E’ stato definito Maestro melanconico per la sua ironia a volte amara, tipica dei veri poeti, per quell’atteggiamento pensoso assunto negli ultimi tempi quando si mostrava a disagio in una realtà di cui percepiva in profondità la crisi morale e culturale prima che economica.
«Ai tempi di Risi, Monicelli e Comencini anche il regista di un film comico era partecipe di un riscatto. Oggi i registi come Zalone o Albanese sono bravi, ma indifferenti alla ricerca di uno stile. L’obbligo di produrre denaro è un recinto sempre più difficile da varcare. La censura finanziaria del cinema spinge i nuovi autori a trattare il presente con cautela”. Invece la realtà offre tanti spunti di satira, Scola lo ripeteva, se il cinema perde la funzione di gettare luce, di essere un faretto che illumina le cose della vita, “non serve”. E a chi gli chiedeva se il cinema fosse in grado di suscitare rivoluzioni, lui rispondeva che il cinema può e deve aiutare a capire il mondo, tocca poi al popolo fare una rivoluzione che guardi al lato luminoso della vita. Con queste parole non voleva certo dire che tutta la produzione italiana fosse brutta: citava Sorrentino, Garrone, Incerti, Tornatore, autori in cui sembrava riporre le sue speranze per un cinema nazionale che potesse continuare a seguire la realtà italiana, come d’altronde ha sempre fatto. “Ma bisogna amarlo questo Paese, non è che oggi non si siano più geni, se il cinema è flebile è perché non ci sono più giovani che mostrano affezione al proprio Paese”. Un esempio citato da Scola era Fellini che amava visceralmente l’Italia, e che invece è passato per un fantasioso disinteressato alla realtà italiana mentre lui la realtà la trasfigurava per renderla più comprensibile.

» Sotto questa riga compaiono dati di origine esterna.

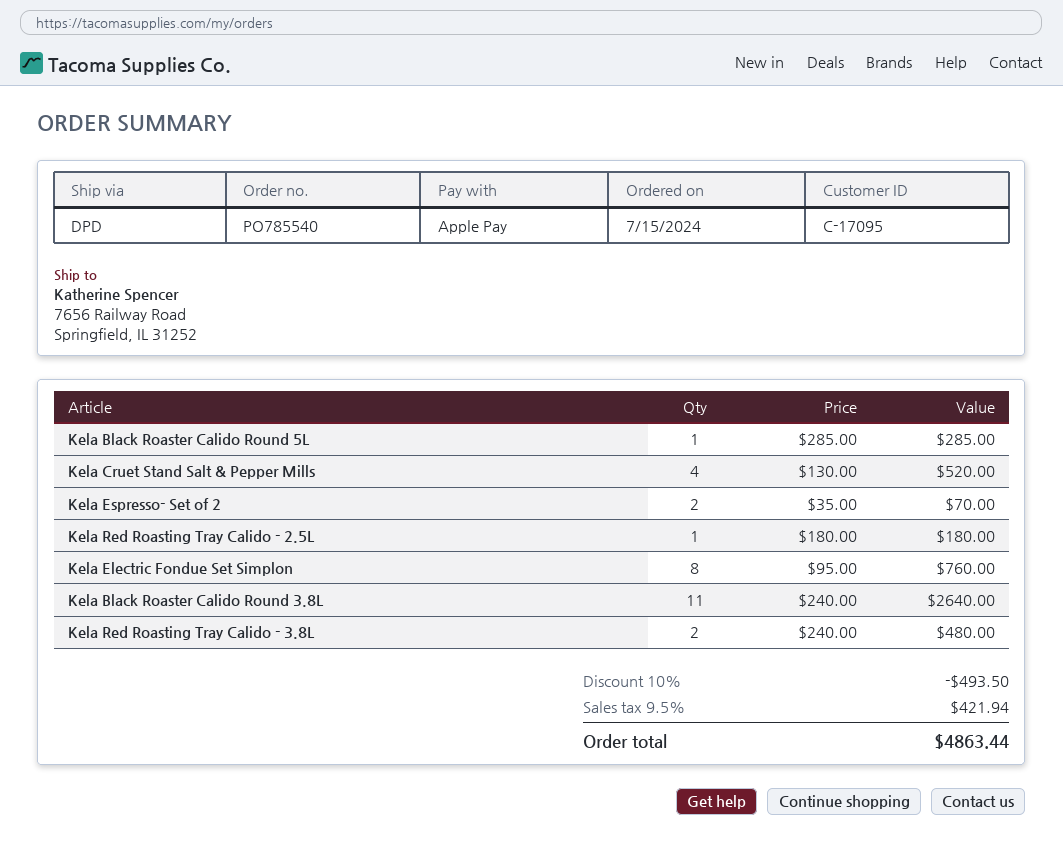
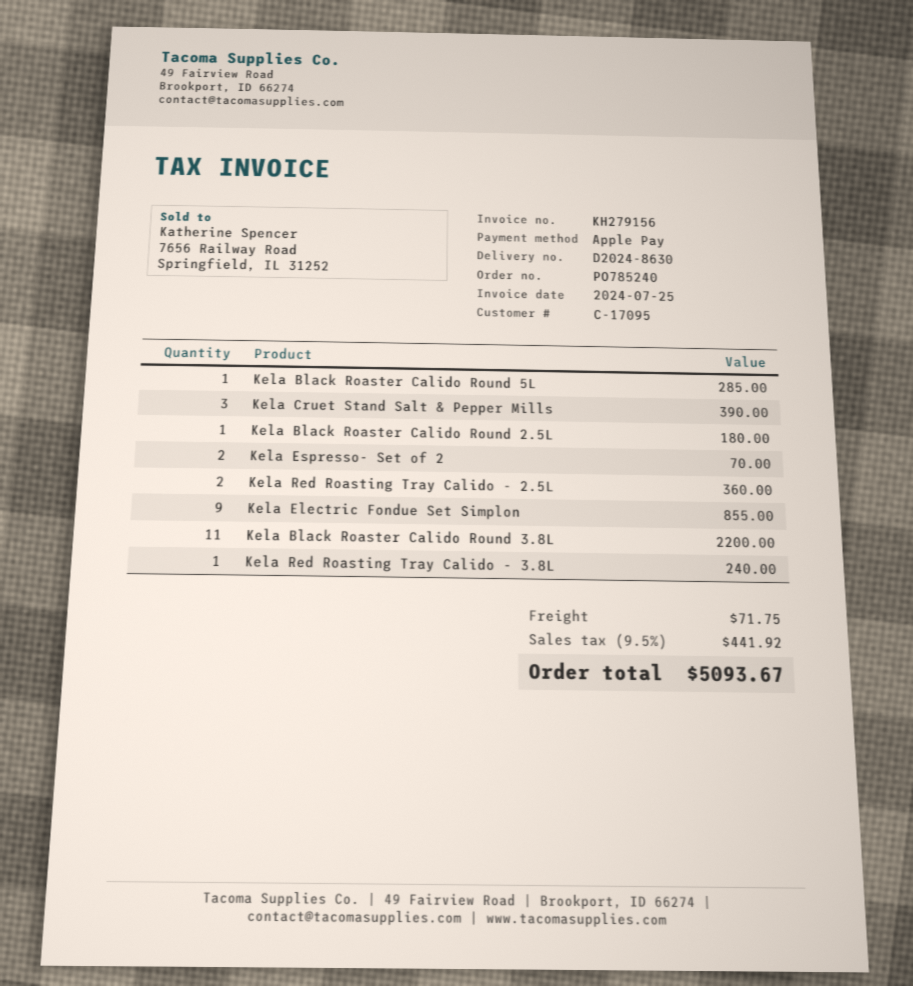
order number: PO785540 -> PO785240
Kela Cruet Stand Salt & Pepper Mills: 4 for 520.00 -> 3 for 390.00
Kela Red Roasting Tray Calido - 2.5L: 1 for 180.00 -> 2 for 360.00
Kela Electric Fondue Set Simplon: 8 for 760.00 -> 9 for 855.00
Kela Black Roaster Calido Round 3.8L: 11 for 2640.00 -> 11 for 2200.00
Kela Red Roasting Tray Calido - 3.8L: 2 for 480.00 -> 1 for 240.00
Kela Black Roaster Calido Round 2.5L: none -> 1 for 180.00
discount: 10% = 493.50 -> none
shipping: none -> 71.75
tax: 9.5% = 421.94 -> 9.5% = 441.92
total: 4863.44 -> 5093.67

Scola ha diretto grandi attori come Marcello Mastroianni, Sophia Loren, Nino Manfredi, Stefania Sandrelli. Nell’ottica del Maestro, l’attore svolge un ruolo importantissimo per la riuscita del film. Amava ricordare, con commozione, i tempi in cui faceva “ il negro” e scriveva le battute per Totò. Fu Scola l’autore della famosa lettera del film “Totò, Peppino e la malafemmina”. Scola però non aveva dubbi in proposito: quello che ha fatto grande e memorabile quella scena, non erano state tanto le sue parole, quanto la straordinaria interpretazione di un attore come Antonio de Curtis. Riguardo ai grandi attori che ha diretto, per entrare nel vivo dell’arte di Scola, risulta interessante ricordare quanto disse a proposito di Mastroianni e la Loren, interpreti principali di “Una giornata particolare”. I due erano già dei miti, Matroianni come latin lover internazionale, la Loren come donna di grande ingegno e sensualità che sapeva imporsi anche grazie alla sua intelligenza. Entrambi erano attori che avevano già espresso molti caratteri, dovevano quindi fare altro. Scola era intrigato a fare di lui, Mastroianni, un intellettuale omosessuale in un periodo in cui esserlo costituiva un reale pericolo, così come per la Loren, di fare di lei una donna ignorante mal maritata, vittima del fascino mussoliniano, una donnetta senza alcuno strumento culturale e seduttivo.
Sono infinite le grandi parole del Maestro che potrebbero essere citate, impossibile farlo in questo contesto. Concludiamo con quelle pronunciate nel gennaio del 2012, in occasione della presentazione di una delle sue ultime opere, “ Il cortometraggio “1943-1997″, proiettato al Palazzo del Quirinale per la”Giornata della memoria”: “L’uomo non cambia è sempre un bambino che scappa di fronte alle ingiustizie”.